Two Hong Kong activists take action at the Li Ning office.
When it comes to being guilty of using toxic chemicals, sports brand Li Ning isn't alone. A recent Greenpeace report has revealed that at least 14 global brands sell clothes containing the hormone-distrupting toxic chemical nonylphenol ethoxylate. The report was just the latest in our far-reaching Detox campaign which reveals the extent to which toxic chemicals move through the global clothing production cycle. An earlier report named Nike, Adidas and Li Ning as having commercial links to facilities that discharge a range of hazardous and persistent chemicals into the Yangtze and Pearl river deltas.
So no one's hands are clean. But when a company is trashing its own backyard, and endangering the health of their own people it's no suprise that Hong Kong activists gatecrashed the board meeting of Chinese sportswear giant Li Ning pretty fired up. Activists arrived early in the morning to the annual board meeting and placed huge "Detox" sticker on the screen doors. Their bright yellow banner read, "李寧要給力, 承諾零排放" ("Li Ning, Go Toxic Free!"). Thanks to a rather handy translucent glass wall there was no escaping our message. In fact the company's president, Mr. Li Ning himself, was right there to hear our cries.

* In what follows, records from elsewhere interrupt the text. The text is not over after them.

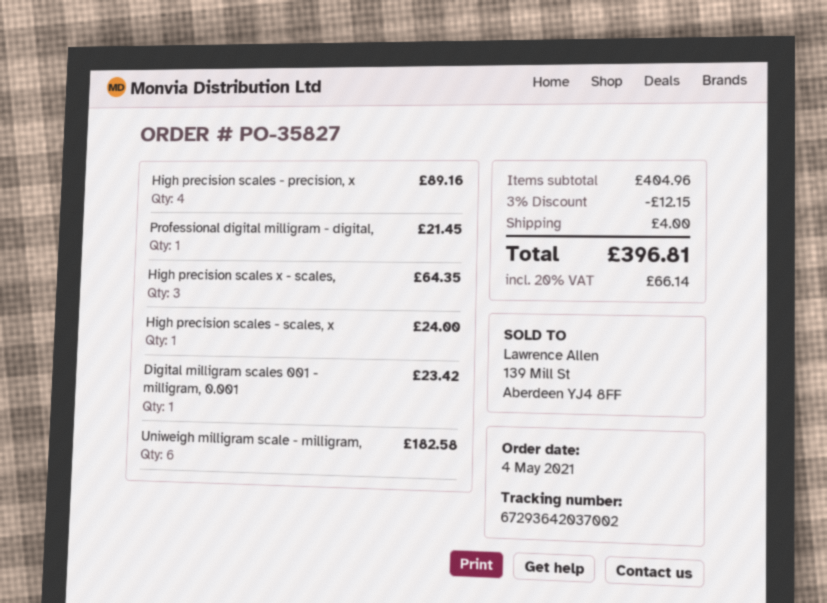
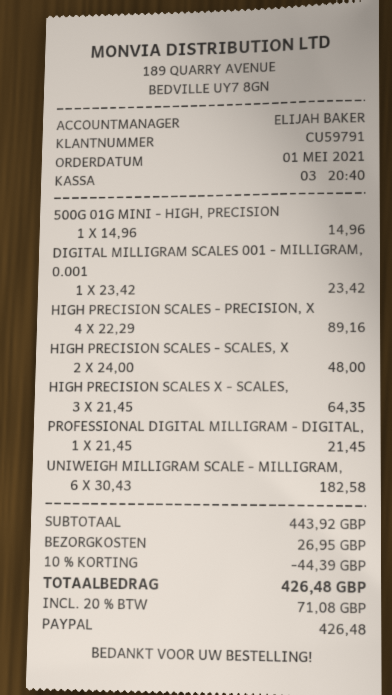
order date: 2021-05-04 -> 2021-05-01
High precision scales - scales, x: 1 for 24.00 -> 2 for 48.00
500G 01G MINI - HIGH, PRECISION: none -> 1 for 14.96
subtotal: 404.96 -> 443.92
discount: 3% = 12.15 -> 10% = 44.39
shipping: 4.00 -> 26.95
tax: 20% = 66.14 -> 20% = 71.08
total: 396.81 -> 426.48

After a 45 minute wait one of the board members, Mr. Chong Yik Kay Nicolas came out and received our letter. In front of the press, and with our banner as the backdrop, Greenpeace activist Vivien Yau expressed our demands: Li Ning's announcement on Monday of a limited commitment to reduce its use of toxic chemicals was not enough. The company must agree to the phase out of all toxic chemicial in production, as Nike and Puma have recently committed to doing. Mr. Chong did commit to ongoing direct discussions with Greenpeace. We're not quite there yet, but it's a step in the right direction.
"Greenpeace welcomes Li Ning’s statement as the first Chinese brand to take up the detox challenge," said Greenpeace Toxics Campaigner Li Yifang. "However, we still need more concrete details from Li Ning about how it will back up its promise to become more environmentally friendly. Li Ning has said it will reduce its use of harmful chemicals, but we are calling for the total elimination of all such chemicals."